** Opening Available data block **

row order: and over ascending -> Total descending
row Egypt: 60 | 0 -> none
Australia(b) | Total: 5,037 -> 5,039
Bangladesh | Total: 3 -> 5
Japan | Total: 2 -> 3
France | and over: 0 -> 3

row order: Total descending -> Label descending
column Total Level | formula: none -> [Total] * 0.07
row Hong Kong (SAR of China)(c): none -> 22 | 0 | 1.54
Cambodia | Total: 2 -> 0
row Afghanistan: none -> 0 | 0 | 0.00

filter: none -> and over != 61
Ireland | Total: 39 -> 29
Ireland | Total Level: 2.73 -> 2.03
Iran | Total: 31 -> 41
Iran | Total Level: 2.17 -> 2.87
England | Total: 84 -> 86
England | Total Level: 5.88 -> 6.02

** Closing Available data block **
** Opening Available data block **

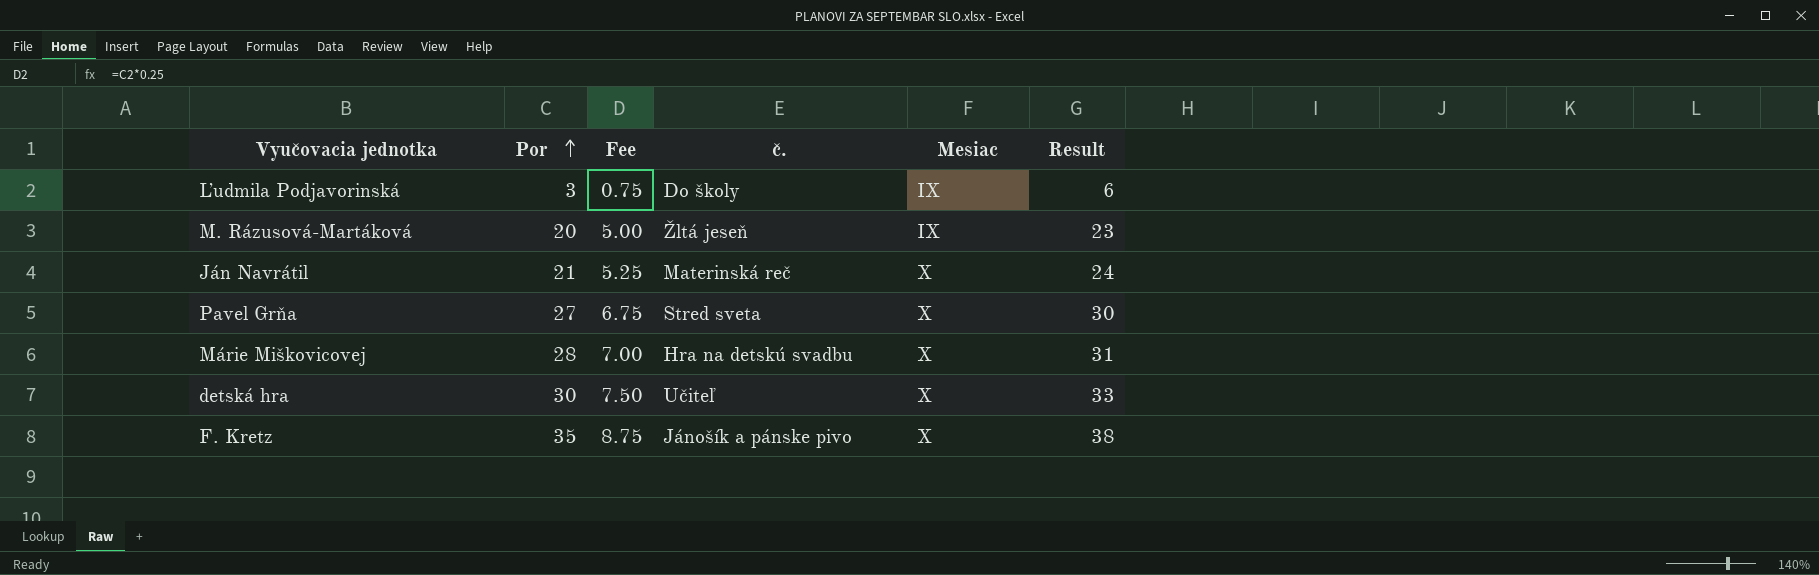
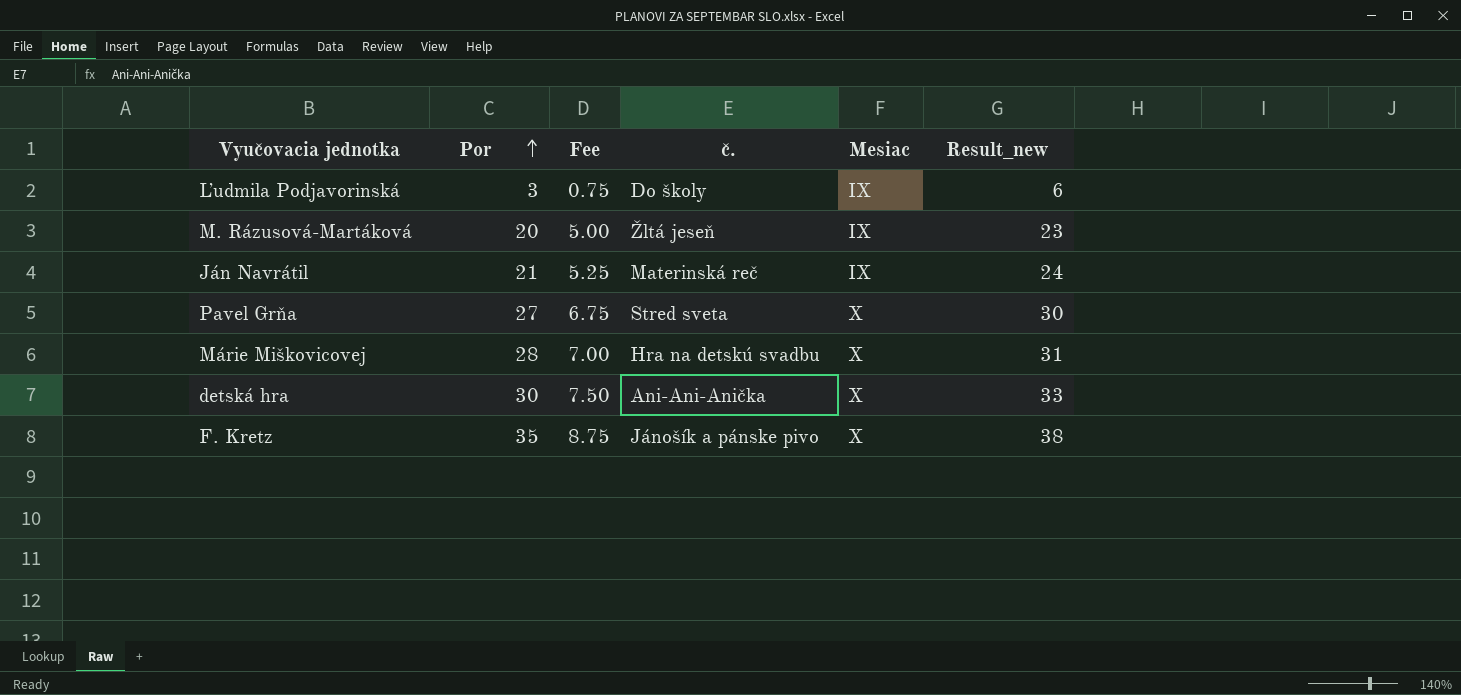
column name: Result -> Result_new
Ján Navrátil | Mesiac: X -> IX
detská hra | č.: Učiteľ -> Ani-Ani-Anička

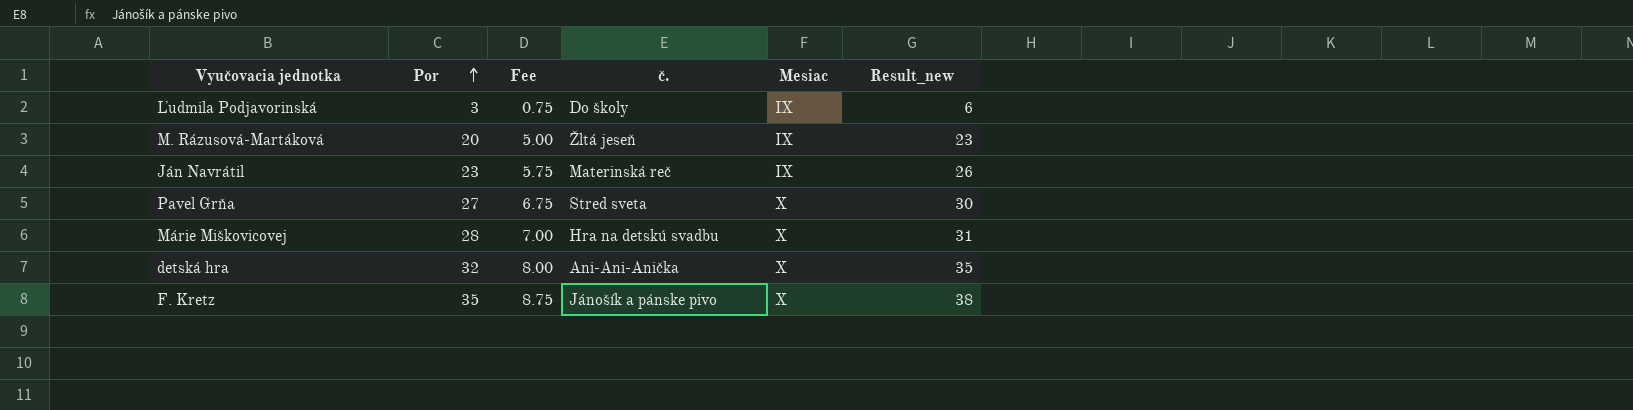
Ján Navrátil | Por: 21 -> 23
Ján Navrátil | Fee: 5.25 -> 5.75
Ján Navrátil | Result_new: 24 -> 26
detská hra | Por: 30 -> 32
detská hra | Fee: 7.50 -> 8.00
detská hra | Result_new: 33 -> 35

** Closing Available data block **

What you have to do: Using the records above, copy word for word the line with "detská hra | Por: 30 -> 32", the line with "detská hra | Result_new: 33 -> 35", and every line between them.

Response to the exercise:
detská hra | Por: 30 -> 32
detská hra | Fee: 7.50 -> 8.00
detská hra | Result_new: 33 -> 35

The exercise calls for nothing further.